Complesso film multistrato messo in piedi – regia, sceneggiatura e produzione – dall’eclettico Sion Sono (Suicide Club, 2001; Strange Circus, 2005; Tokyo Vampire Hotel, 2017), in cui si uniscono almeno tre anime: sociopolitica: la situazione della donna in Giappone; filosofica: una rappresentazione quasi pirandelliana dell’esistenza (attraverso una messa in scena metacinematografica che è anche metateatrale); commerciale: libertinaggi ed eccessi a sfondo s/m (non a caso – e anche con notevole senso autoironico – appartiene a un progetto di rilancio del “roman poruno” messo in cantiere dalla Nikkatsu, casa di produzione diventata una “major” proprio grazie a questo genere di cinema popolare).
La trama segue a lungo uno sviluppo semplice e dall’azione ridotta – una giovane artista sfoga le sue frustrazioni sulla più matura segretaria personale, umiliandola tanto fisicamente quanto psicologicamente; finché un’intervista la costringe a fare il punto sulla sua vita, scoprendola contraffatta e marchiata dal suicidio della sorella; ma, a un tratto, la realtà si ribalta in una recita, impostando l’azione su tutt’altro piano – ma la messa in scena è particolarmente complessa, con balzi temporali e interferenze della realtà nella finzione che cortocircuitano la narrazione ribaltandone i valori – è il caso del rapporto tra la diva famosa e la giovane attrice al suo primo ruolo importante.

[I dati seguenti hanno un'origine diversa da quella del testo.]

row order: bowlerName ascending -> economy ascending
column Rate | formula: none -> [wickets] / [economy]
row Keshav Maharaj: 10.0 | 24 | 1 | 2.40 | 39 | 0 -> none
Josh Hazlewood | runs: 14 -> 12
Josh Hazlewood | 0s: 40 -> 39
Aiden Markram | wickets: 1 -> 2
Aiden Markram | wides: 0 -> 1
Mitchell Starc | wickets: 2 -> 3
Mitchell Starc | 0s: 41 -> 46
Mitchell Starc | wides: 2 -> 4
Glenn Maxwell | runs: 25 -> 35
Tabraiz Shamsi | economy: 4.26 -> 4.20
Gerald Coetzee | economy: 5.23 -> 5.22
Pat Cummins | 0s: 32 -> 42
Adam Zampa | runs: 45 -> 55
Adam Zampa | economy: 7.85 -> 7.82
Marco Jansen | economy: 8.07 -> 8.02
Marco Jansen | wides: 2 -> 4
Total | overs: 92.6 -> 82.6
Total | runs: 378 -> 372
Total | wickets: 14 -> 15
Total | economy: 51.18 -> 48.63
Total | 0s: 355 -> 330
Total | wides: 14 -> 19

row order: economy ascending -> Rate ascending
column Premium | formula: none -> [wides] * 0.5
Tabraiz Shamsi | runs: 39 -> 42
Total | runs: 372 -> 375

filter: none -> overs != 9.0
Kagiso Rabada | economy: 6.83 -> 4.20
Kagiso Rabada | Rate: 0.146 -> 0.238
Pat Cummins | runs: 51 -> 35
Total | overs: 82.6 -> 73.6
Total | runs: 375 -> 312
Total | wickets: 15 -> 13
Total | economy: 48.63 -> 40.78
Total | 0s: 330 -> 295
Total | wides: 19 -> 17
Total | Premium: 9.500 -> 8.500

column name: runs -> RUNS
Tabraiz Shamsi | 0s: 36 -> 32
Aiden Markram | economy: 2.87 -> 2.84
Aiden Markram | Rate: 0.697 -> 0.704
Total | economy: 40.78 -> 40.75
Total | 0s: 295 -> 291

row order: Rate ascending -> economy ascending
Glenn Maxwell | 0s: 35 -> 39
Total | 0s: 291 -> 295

Sono è ottimo nella difficile gestione degli equilibri, evitando che i singoli elementi si ribaltino, provocando il crollo della complicata e delicata struttura. Anche se, a volte, qualche scarto sfuggente può suscitare perplessità (va anche sottolineato come la complessa struttura cinematografica e narrativa elevino il film al di sopra di qualunque velleità popolare, fornendo, in quest’ottica, un senso particolarmente tagliente ma azzeccato al titolo), la sua scelta di utilizzare l’ottica fortemente disturbata della protagonista, con un conseguente racconto fumoso e allucinatorio, si rivela un’opzione straordinariamente azzeccata – a tratti ricordando quel capolavoro della più recente letteratura anglosassone che è Glamorama di Bret Easton Ellis (dove anche lì una misteriosa “troupe”, reale o immaginaria, insegue il protagonista in un crescente stato di delirio) – e positivamente sorprendente.

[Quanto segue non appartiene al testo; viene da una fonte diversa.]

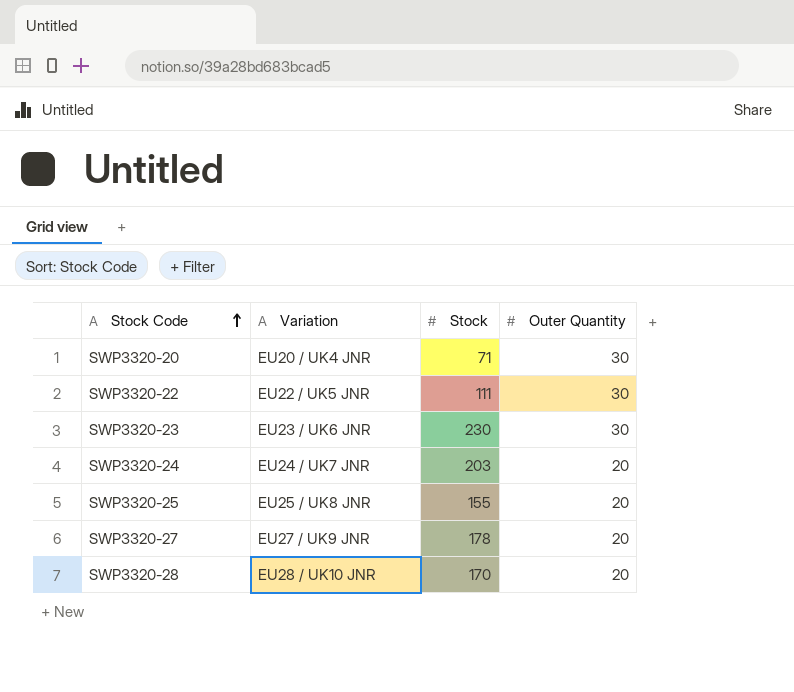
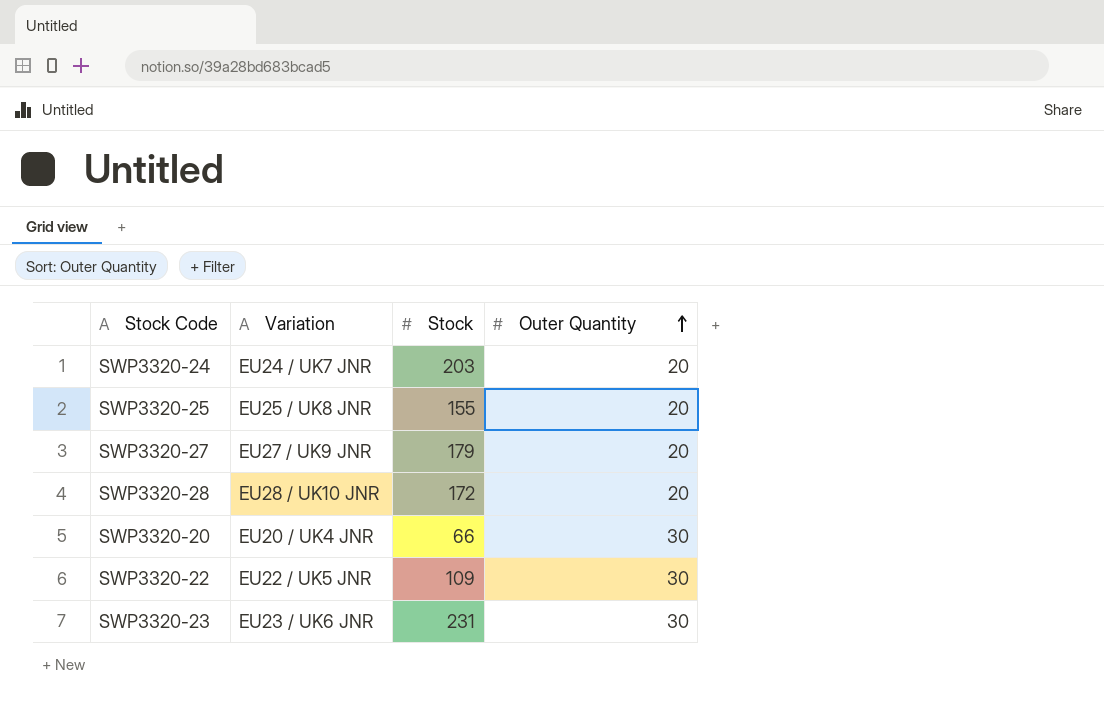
row order: Stock Code ascending -> Outer Quantity ascending
SWP3320-27 | Stock: 178 -> 179
SWP3320-28 | Stock: 170 -> 172
SWP3320-20 | Stock: 71 -> 66
SWP3320-22 | Stock: 111 -> 109
SWP3320-23 | Stock: 230 -> 231

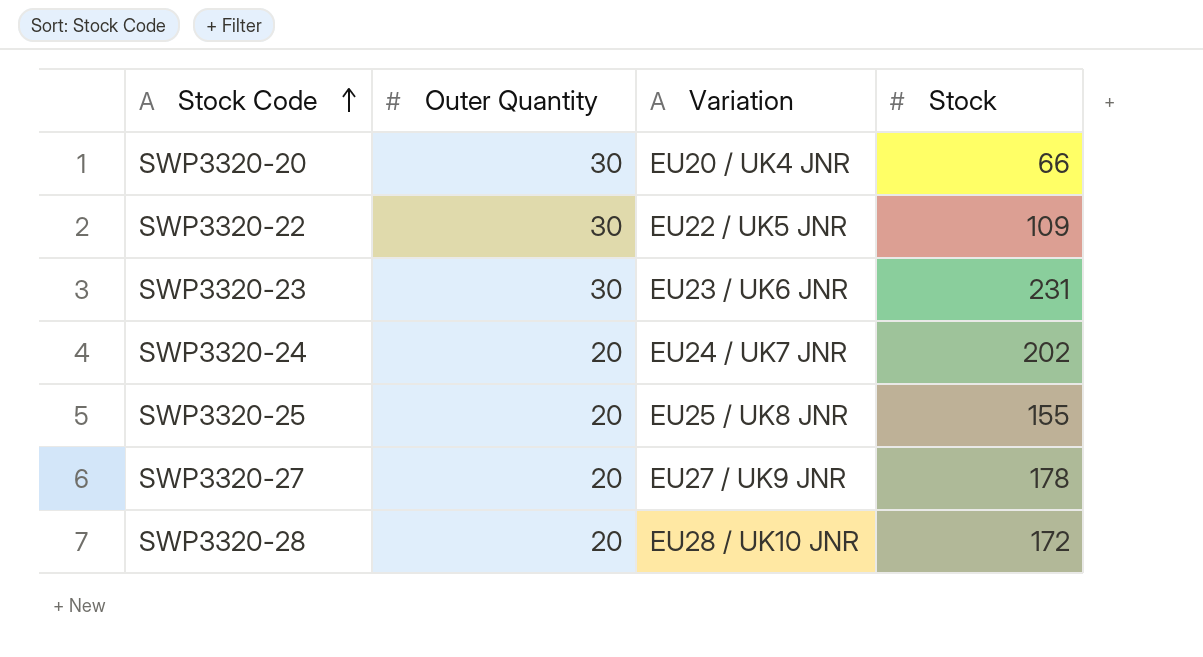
row order: Outer Quantity ascending -> Stock Code ascending
column Outer Quantity | position: 4 -> 2
SWP3320-24 | Stock: 203 -> 202
SWP3320-27 | Stock: 179 -> 178

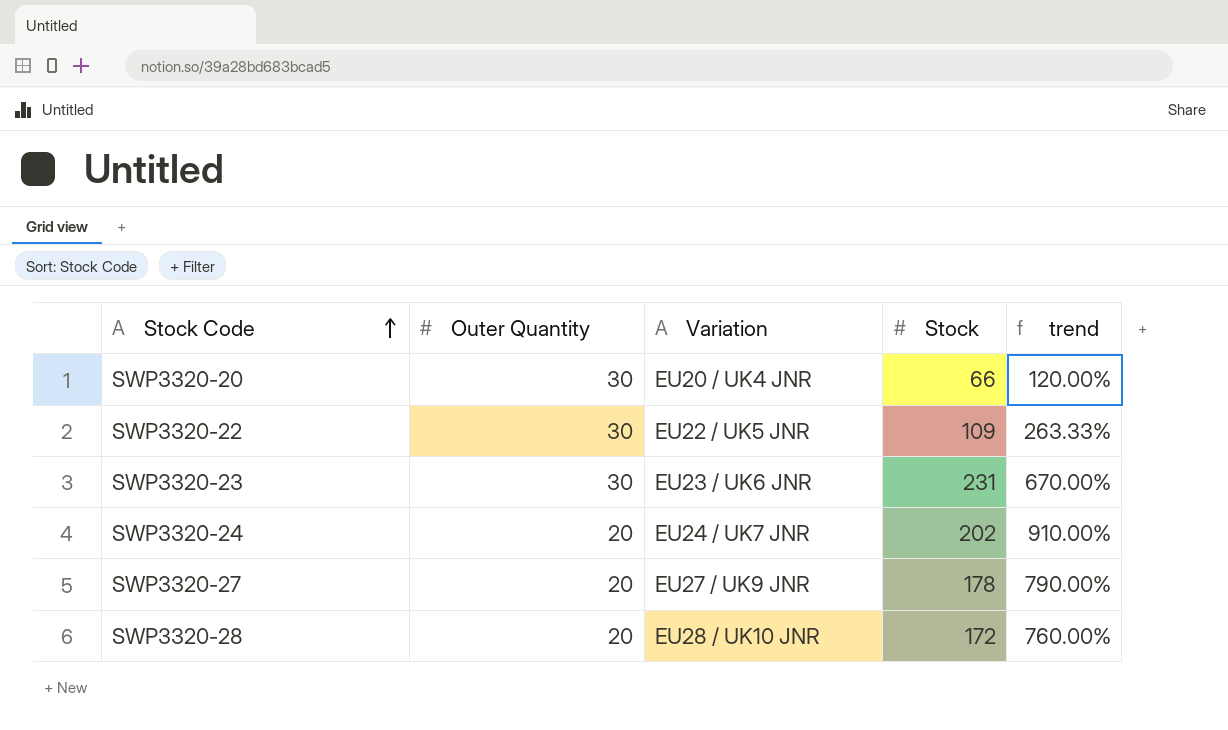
column trend | formula: none -> ([Stock] - [Outer Quantity]) / [Outer Quantity]
row SWP3320-25: 20 | EU25 / UK8 JNR | 155 -> none

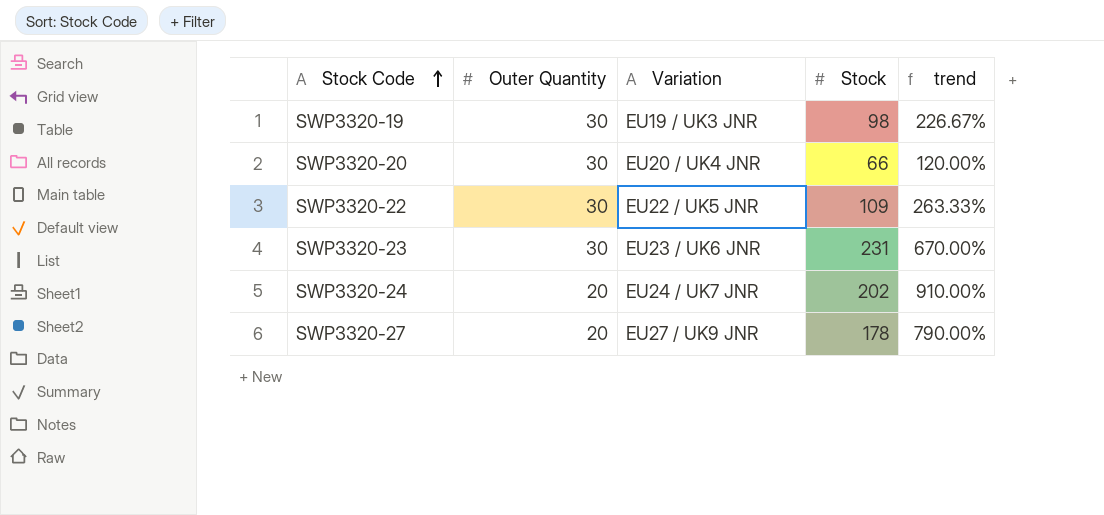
row SWP3320-28: 20 | EU28 / UK10 JNR | 172 | 760.00% -> none
row SWP3320-19: none -> 30 | EU19 / UK3 JNR | 98 | 226.67%

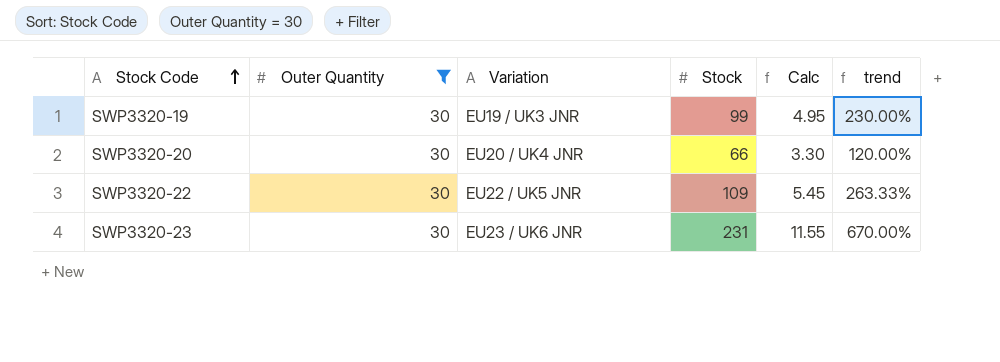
filter: none -> Outer Quantity = 30
column Calc | formula: none -> [Stock] * 0.05
SWP3320-19 | Stock: 98 -> 99
SWP3320-19 | trend: 226.67% -> 230.00%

Gli eccellenti duetti di Ami Tomite (che con il regista aveva già lavorato in Eiga: minna! Esupâ da yo! / The Virgin Psychics, 2015) e Mariko Tsutsui (Chakushin ari / The call – Non rispondere, 2003 di Takashi Miike) danno spessore ai dialoghi, spesso caustici, e credibilità a un’azione surreale e psicotica, la cui fruibilità deve molto alla puntigliosa attenzione al quadro del “director” nipponico.

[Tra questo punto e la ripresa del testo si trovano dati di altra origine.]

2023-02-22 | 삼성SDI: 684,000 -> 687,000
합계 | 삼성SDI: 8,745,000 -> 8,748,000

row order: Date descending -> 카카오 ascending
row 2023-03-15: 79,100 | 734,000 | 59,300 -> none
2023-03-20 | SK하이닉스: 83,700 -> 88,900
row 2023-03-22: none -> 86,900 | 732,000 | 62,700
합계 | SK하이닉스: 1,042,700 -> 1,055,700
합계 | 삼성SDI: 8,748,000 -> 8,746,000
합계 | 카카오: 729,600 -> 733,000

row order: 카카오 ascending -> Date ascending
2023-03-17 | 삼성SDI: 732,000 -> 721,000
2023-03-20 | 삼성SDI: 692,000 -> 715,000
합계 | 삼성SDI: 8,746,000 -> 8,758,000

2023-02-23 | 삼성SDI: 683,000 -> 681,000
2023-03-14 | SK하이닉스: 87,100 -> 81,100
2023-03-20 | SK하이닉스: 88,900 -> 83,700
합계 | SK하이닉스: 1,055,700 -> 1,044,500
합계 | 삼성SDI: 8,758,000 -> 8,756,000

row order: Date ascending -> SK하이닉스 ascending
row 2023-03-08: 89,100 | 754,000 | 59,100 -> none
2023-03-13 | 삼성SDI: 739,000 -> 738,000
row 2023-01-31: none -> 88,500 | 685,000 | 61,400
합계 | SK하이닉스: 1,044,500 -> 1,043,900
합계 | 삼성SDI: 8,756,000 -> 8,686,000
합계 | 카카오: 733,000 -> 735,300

Un’attenzione che viene sorretta dal notevole lavoro di Takashi Matsuzuka (Tsumetai nettaigyo / Coldfish, 2010 sempre di Sion Sono), per le scenografie (elemento davvero fondamentale nel racconto), e di Ito Maki (Kemonomichi / Love and Other Cults, 2017 di Eiji Uchida), come direttore della fotografia, in grado di sottolineare i differenti momenti – recita, realtà, ricordo – del film attraverso peculiari sfumature.
Lontano dall’erotismo, malgrado un testo decisamente sessuale, Anchiporuno è più che altro il diario di una mestizia profonda che né lo sfogo creativo, né le pulsioni sessuali, e tanto meno il rifugio nella malattia mentale sono in grado di elaborare, spingendo la vicenda della protagonista verso un epilogo che non può, anche a causa delle ingerenze di un rigido codice sociale (per quanto ipocrita e dissimulatorio), in nessun modo essere evitato.